De Marie Assar, Jacques Carol dit n’avoir "aucun élément d’information, à l’exception des bribes et bouts de phrases qui figurent dans les lettres" que lui ont confiées les héritiers d’Emile Pinet-Laprade.

"Marie Assar est la première dame de l’histoire du Sénégal", déclare le coauteur. "Oui, parce qu’elle vivait avec le gouverneur, s’employait à régenter et à diriger la maison, c’est-à-dire les domestiques. C’est elle qui organisait les choses. Et on sait, à travers les lettres, qu’elle s’asseyait à la table de réception quand il y avait des réceptions. Donc elle était très influente", soutient M. Carol.

Il présente Marie Assar comme "quelqu’un qui avait une certaine assurance et ne doutait pas de l’attrait qu’elle pouvait avoir".

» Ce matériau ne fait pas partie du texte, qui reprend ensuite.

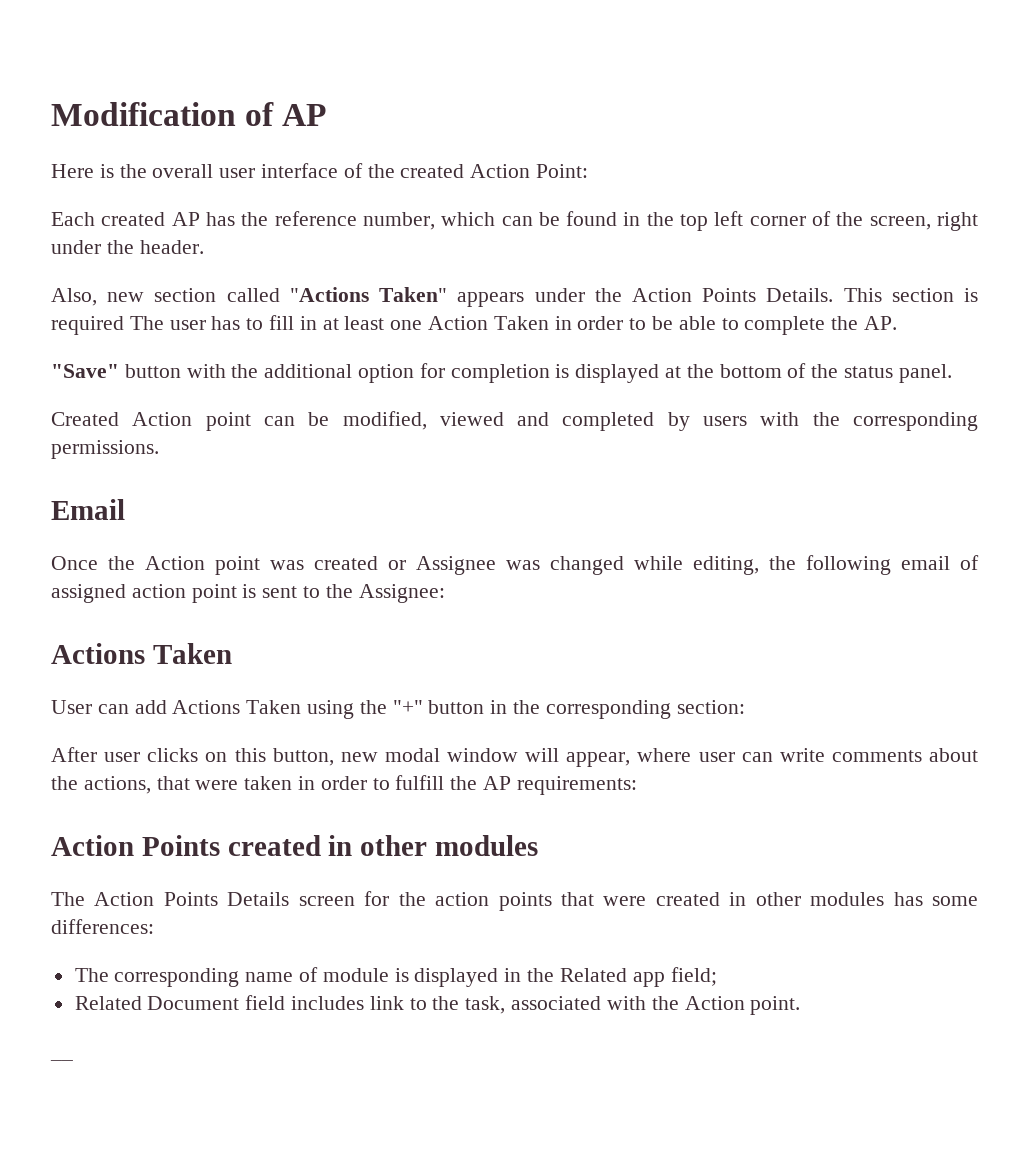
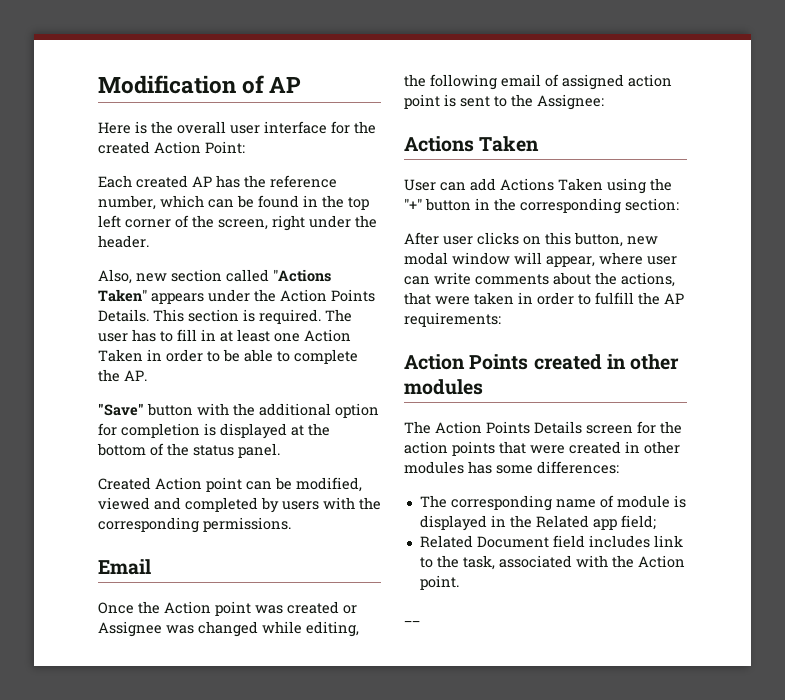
[343,163,363,178] of -> [331,121,350,134] for
[51,316,124,335] required -> [259,309,321,324] required.

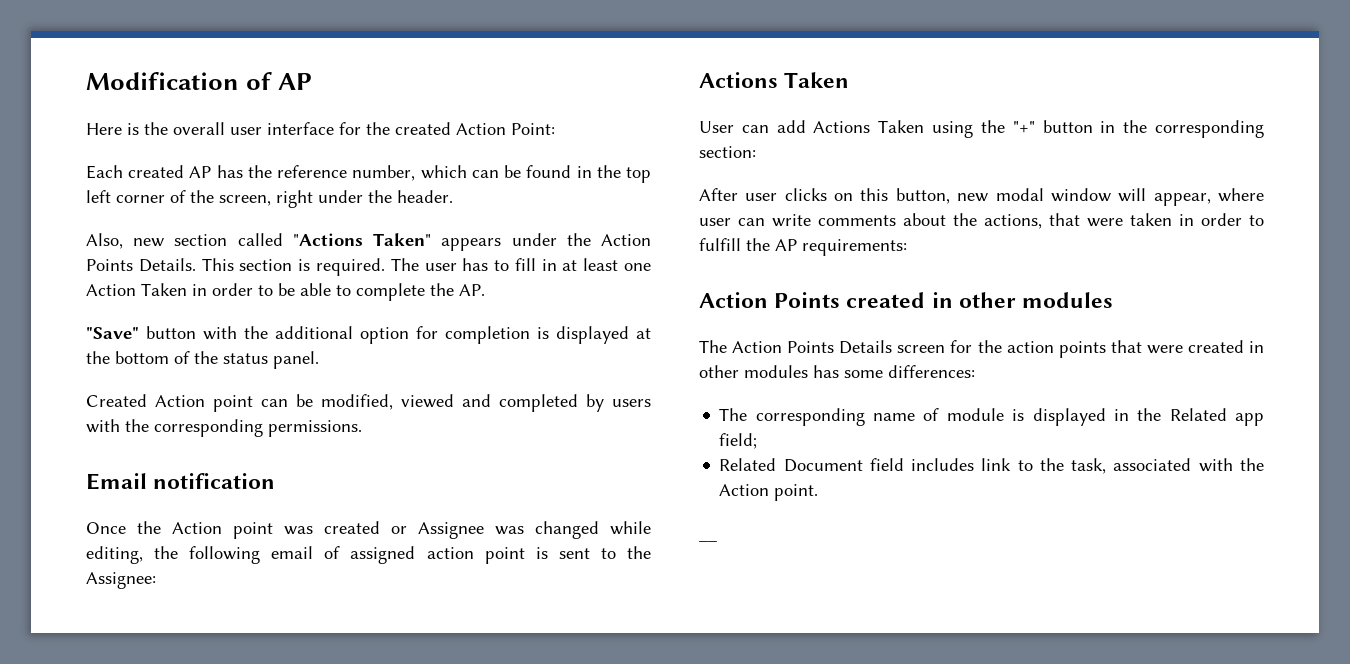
(151, 567) none -> [153,473,276,489] notification

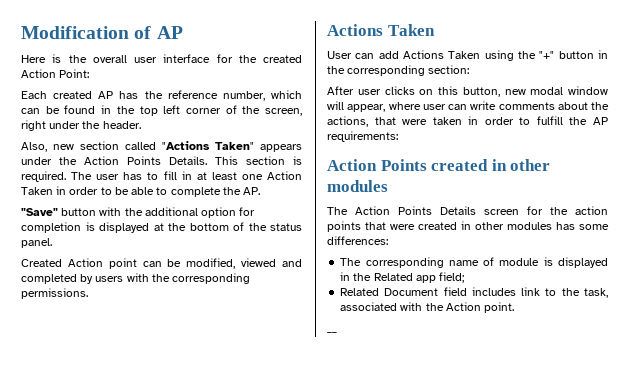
[86,473,276,490] [86,521,651,539] [86,546,651,564] [86,572,156,589] // Email notification // Once the Action point was created or Assignee was changed while editing, the following email of assigned action point is sent to the Assignee: -> (88, 293) none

"Manifestement, explique le coauteur du livre, elle subjuguait les gens (…) C’est quelqu’un qui avait ce qu’on appelle de l’entregent, qui savait donc s’entendre avec les gens (…) Elle savait séduire et avait aussi la volonté de faire valoir ses droits."

Au-delà de cette relation entre Emile Pinet-Laprade et Marie Assar, l’œuvre de François Salvaing et Jacques Carol témoigne des relations intimes qu’entretenaient déjà les sociétés française et sénégalaise, au milieu du 19e siècle, une époque marquée par la colonisation de l’Afrique par l’Europe.